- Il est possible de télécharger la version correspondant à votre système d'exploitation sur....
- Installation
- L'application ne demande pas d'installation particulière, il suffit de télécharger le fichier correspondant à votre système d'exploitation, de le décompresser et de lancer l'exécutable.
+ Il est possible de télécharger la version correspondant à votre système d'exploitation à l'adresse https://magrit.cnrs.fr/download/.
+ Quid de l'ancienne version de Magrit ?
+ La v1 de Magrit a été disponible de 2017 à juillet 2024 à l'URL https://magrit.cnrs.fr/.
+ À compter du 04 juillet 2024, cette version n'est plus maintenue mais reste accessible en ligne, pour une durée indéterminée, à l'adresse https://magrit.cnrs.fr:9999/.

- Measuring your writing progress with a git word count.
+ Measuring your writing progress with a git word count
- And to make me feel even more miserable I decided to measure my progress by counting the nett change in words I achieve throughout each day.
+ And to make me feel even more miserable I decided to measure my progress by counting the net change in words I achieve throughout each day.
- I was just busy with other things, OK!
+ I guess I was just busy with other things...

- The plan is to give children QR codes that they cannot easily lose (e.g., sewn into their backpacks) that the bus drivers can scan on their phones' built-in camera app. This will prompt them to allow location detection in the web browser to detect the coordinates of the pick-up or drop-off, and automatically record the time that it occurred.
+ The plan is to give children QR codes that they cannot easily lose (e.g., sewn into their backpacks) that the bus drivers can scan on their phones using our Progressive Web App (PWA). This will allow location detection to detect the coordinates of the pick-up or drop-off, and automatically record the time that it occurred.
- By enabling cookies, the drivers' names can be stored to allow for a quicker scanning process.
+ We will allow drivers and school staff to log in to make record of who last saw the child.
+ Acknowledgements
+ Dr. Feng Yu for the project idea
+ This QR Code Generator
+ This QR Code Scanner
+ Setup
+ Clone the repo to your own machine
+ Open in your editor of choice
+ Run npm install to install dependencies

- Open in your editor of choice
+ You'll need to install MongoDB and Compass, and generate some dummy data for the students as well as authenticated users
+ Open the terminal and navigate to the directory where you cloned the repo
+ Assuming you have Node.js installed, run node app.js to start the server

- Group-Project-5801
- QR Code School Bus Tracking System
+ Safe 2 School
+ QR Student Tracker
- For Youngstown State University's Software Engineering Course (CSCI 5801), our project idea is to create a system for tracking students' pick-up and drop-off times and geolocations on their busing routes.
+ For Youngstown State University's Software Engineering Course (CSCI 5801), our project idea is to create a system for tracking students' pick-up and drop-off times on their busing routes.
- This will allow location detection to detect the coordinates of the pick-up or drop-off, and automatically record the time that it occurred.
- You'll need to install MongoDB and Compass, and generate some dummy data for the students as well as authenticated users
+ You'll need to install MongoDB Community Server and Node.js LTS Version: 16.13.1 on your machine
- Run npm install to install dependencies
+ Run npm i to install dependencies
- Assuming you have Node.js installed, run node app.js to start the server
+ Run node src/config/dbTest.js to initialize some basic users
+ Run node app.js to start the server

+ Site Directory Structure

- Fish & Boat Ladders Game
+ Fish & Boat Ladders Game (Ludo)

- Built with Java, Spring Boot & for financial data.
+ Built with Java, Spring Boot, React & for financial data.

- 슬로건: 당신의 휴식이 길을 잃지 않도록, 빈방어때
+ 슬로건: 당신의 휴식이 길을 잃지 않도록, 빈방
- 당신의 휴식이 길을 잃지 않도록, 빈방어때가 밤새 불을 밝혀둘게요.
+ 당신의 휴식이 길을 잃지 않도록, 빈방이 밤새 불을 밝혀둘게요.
○ ○ ○ ○
* **Exercise description**: Please transcribe exactly the line containing "Site Directory Structure" and every line after it through the end of the records, and nothing else.

* **Expected output**:
+ Site Directory Structure

- Fish & Boat Ladders Game
+ Fish & Boat Ladders Game (Ludo)

- Built with Java, Spring Boot & for financial data.
+ Built with Java, Spring Boot, React & for financial data.

- 슬로건: 당신의 휴식이 길을 잃지 않도록, 빈방어때
+ 슬로건: 당신의 휴식이 길을 잃지 않도록, 빈방
- 당신의 휴식이 길을 잃지 않도록, 빈방어때가 밤새 불을 밝혀둘게요.
+ 당신의 휴식이 길을 잃지 않도록, 빈방이 밤새 불을 밝혀둘게요.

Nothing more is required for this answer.